I’ve had a few others on my list:

·        Christopher Rufo has a Critical Race Theory Briefing Book (online resource) here.

·        Christopher Rufo provides The Anti-CRT Parent Guidebook here.

·        Charles Lehman offers this Toolkit for Concerned Parents.

·        Jim Copland offers Model Legislation.

·        Michael Hartney makes the case for moving off-cycle school board elections to on-cycle, in order to empower parents, in this research paper.

·        Heritage Action has launched a site called SaveOurSchools, to help people fight CRT in their local schools.

o   SaveOurSchools provides a list of Critical Race Theory terms that may be used in our schools, here.

·        Whose Children Are They is a full-length documentary shown in area theaters Monday, March 14. Trailer here. Now available here

Whose children they are shouldn’t even be a question; they are the parents’ children, and the parents’ responsibility.

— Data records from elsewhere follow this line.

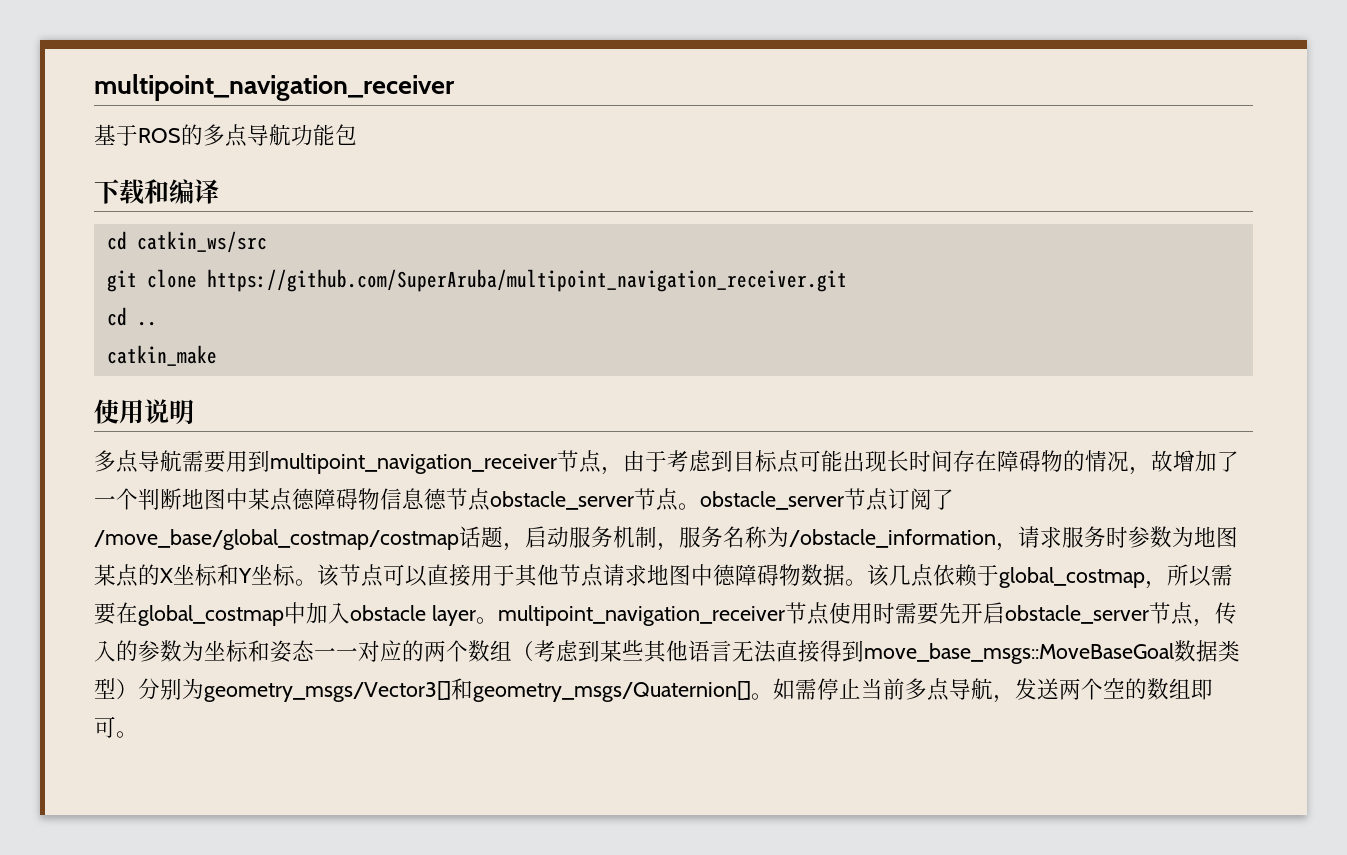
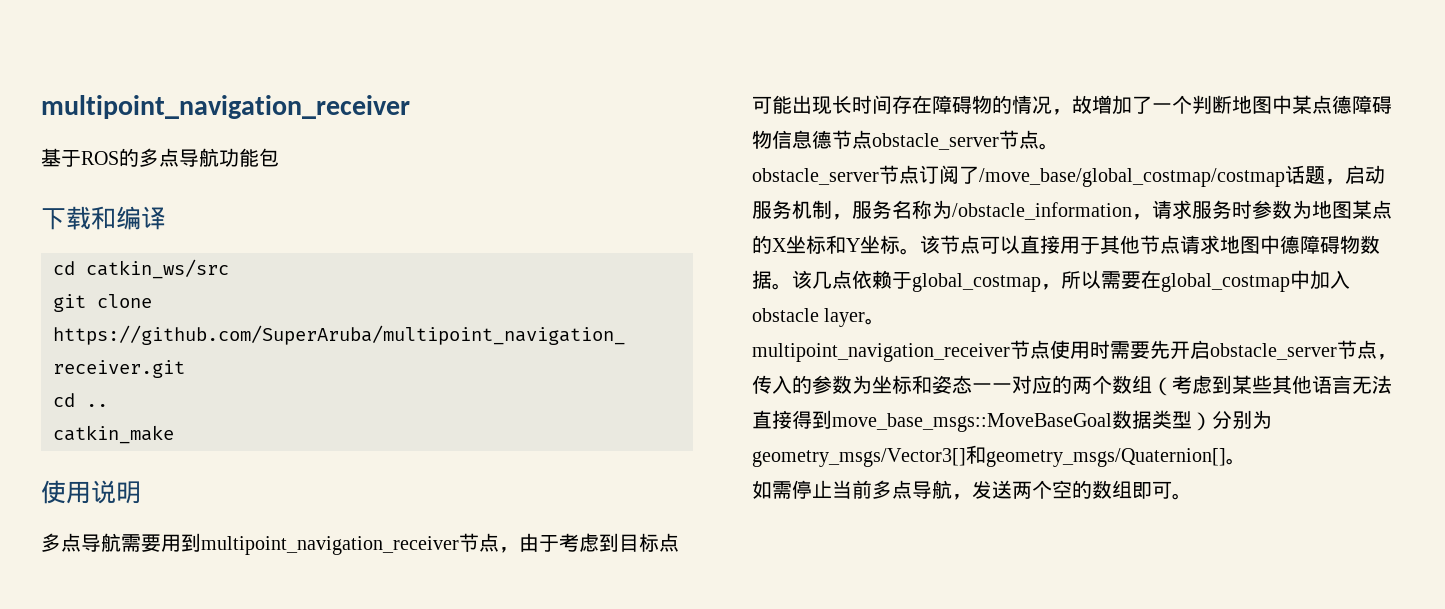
- 多点导航需要用到multipoint_navigation_receiver节点，由于考虑到目标点可能出现长时间存在障碍物的情况，故增加了一个判断地图中某点德障碍物信息德节点obstacle_server节点。obstacle_server节点订阅了/move_base/global_costmap/costmap话题，启动服务机制，服务名称为/obstacle_information，请求服务时参数为地图某点的X坐标和Y坐标。
+ 多点导航需要用到multipoint_navigation_receiver节点，由于考虑到目标点可能出现长时间存在障碍物的情况，故增加了一个判断地图中某点德障碍物信息德节点obstacle_server节点。
+ obstacle_server节点订阅了/move_base/global_costmap/costmap话题，启动服务机制，服务名称为/obstacle_information，请求服务时参数为地图某点的X坐标和Y坐标。
- 该几点依赖于global_costmap，所以需要在global_costmap中加入obstacle layer。multipoint_navigation_receiver节点使用时需要先开启obstacle_server节点，传入的参数为坐标和姿态一一对应的两个数组（考虑到某些其他语言无法直接得到move_base_msgs::MoveBaseGoal数据类型）分别为geometry_msgs/Vector3[]和geometry_msgs/Quaternion[]。如需停止当前多点导航，发送两个空的数组即可。
+ 该几点依赖于global_costmap，所以需要在global_costmap中加入obstacle layer。
+ multipoint_navigation_receiver节点使用时需要先开启obstacle_server节点，传入的参数为坐标和姿态一一对应的两个数组（考虑到某些其他语言无法直接得到move_base_msgs::MoveBaseGoal数据类型）分别为geometry_msgs/Vector3[]和geometry_msgs/Quaternion[]。
+ 如需停止当前多点导航，发送两个空的数组即可。

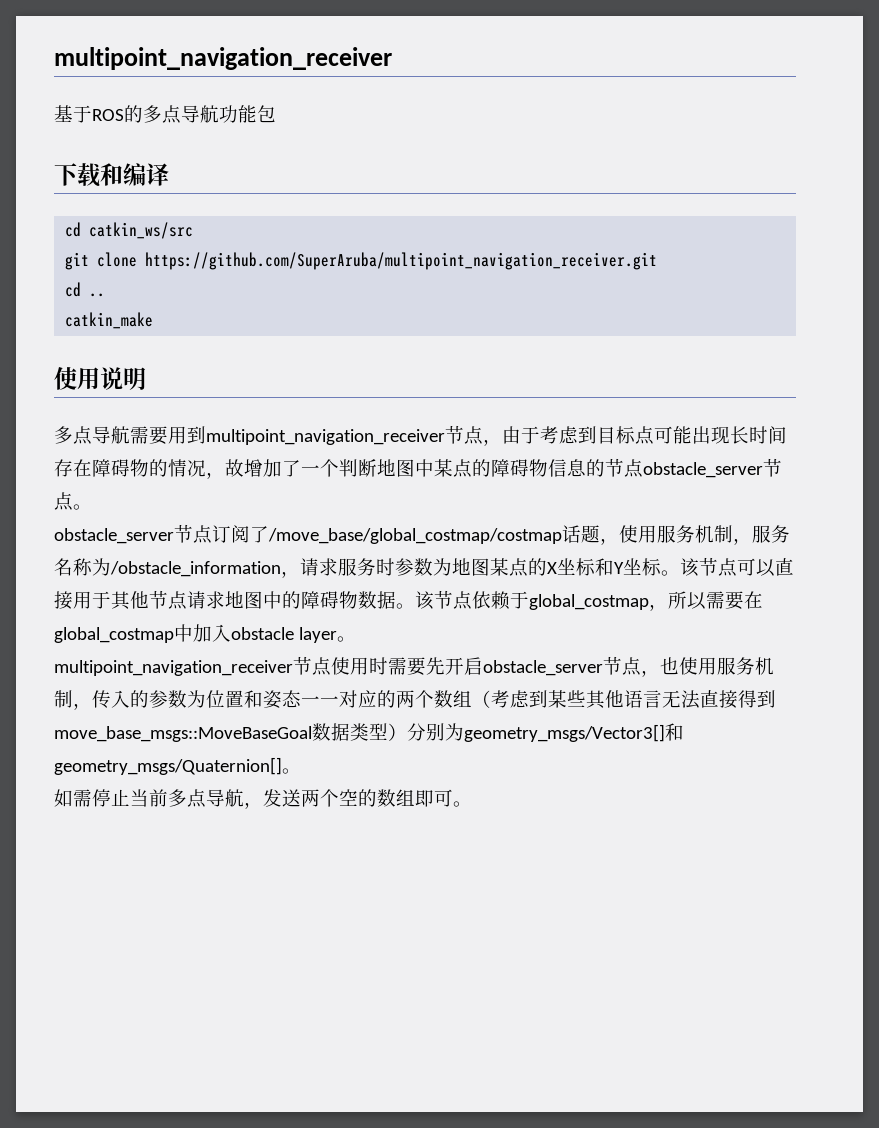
- 多点导航需要用到multipoint_navigation_receiver节点，由于考虑到目标点可能出现长时间存在障碍物的情况，故增加了一个判断地图中某点德障碍物信息德节点obstacle_server节点。
+ 多点导航需要用到multipoint_navigation_receiver节点，由于考虑到目标点可能出现长时间存在障碍物的情况，故增加了一个判断地图中某点的障碍物信息的节点obstacle_server节点。
- obstacle_server节点订阅了/move_base/global_costmap/costmap话题，启动服务机制，服务名称为/obstacle_information，请求服务时参数为地图某点的X坐标和Y坐标。
+ obstacle_server节点订阅了/move_base/global_costmap/costmap话题，使用服务机制，服务名称为/obstacle_information，请求服务时参数为地图某点的X坐标和Y坐标。
- 该节点可以直接用于其他节点请求地图中德障碍物数据。
+ 该节点可以直接用于其他节点请求地图中的障碍物数据。
- 该几点依赖于global_costmap，所以需要在global_costmap中加入obstacle layer。
+ 该节点依赖于global_costmap，所以需要在global_costmap中加入obstacle layer。
- multipoint_navigation_receiver节点使用时需要先开启obstacle_server节点，传入的参数为坐标和姿态一一对应的两个数组（考虑到某些其他语言无法直接得到move_base_msgs::MoveBaseGoal数据类型）分别为geometry_msgs/Vector3[]和geometry_msgs/Quaternion[]。
+ multipoint_navigation_receiver节点使用时需要先开启obstacle_server节点，也使用服务机制，传入的参数为位置和姿态一一对应的两个数组（考虑到某些其他语言无法直接得到move_base_msgs::MoveBaseGoal数据类型）分别为geometry_msgs/Vector3[]和geometry_msgs/Quaternion[]。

Civilization depends on strong, loving families raising their own children. Any institution trying to supplant the family can only lead away from civilization and into savagery. And that is no longer a vague possibility; that is what our children are experiencing at the hands of the indoctrinators—the groomers.

Schools cannot be families; they cannot replace families. And we’d better force them to get out the way of our families—if it is not already too late.



[i] “Permanent Revolution” (Review), by M.D. Aeschliman, review of the book John Dewey and Decline of American Education, by Henry T. Edmondson III, National Review, April 24, 2006, pp. 56-58.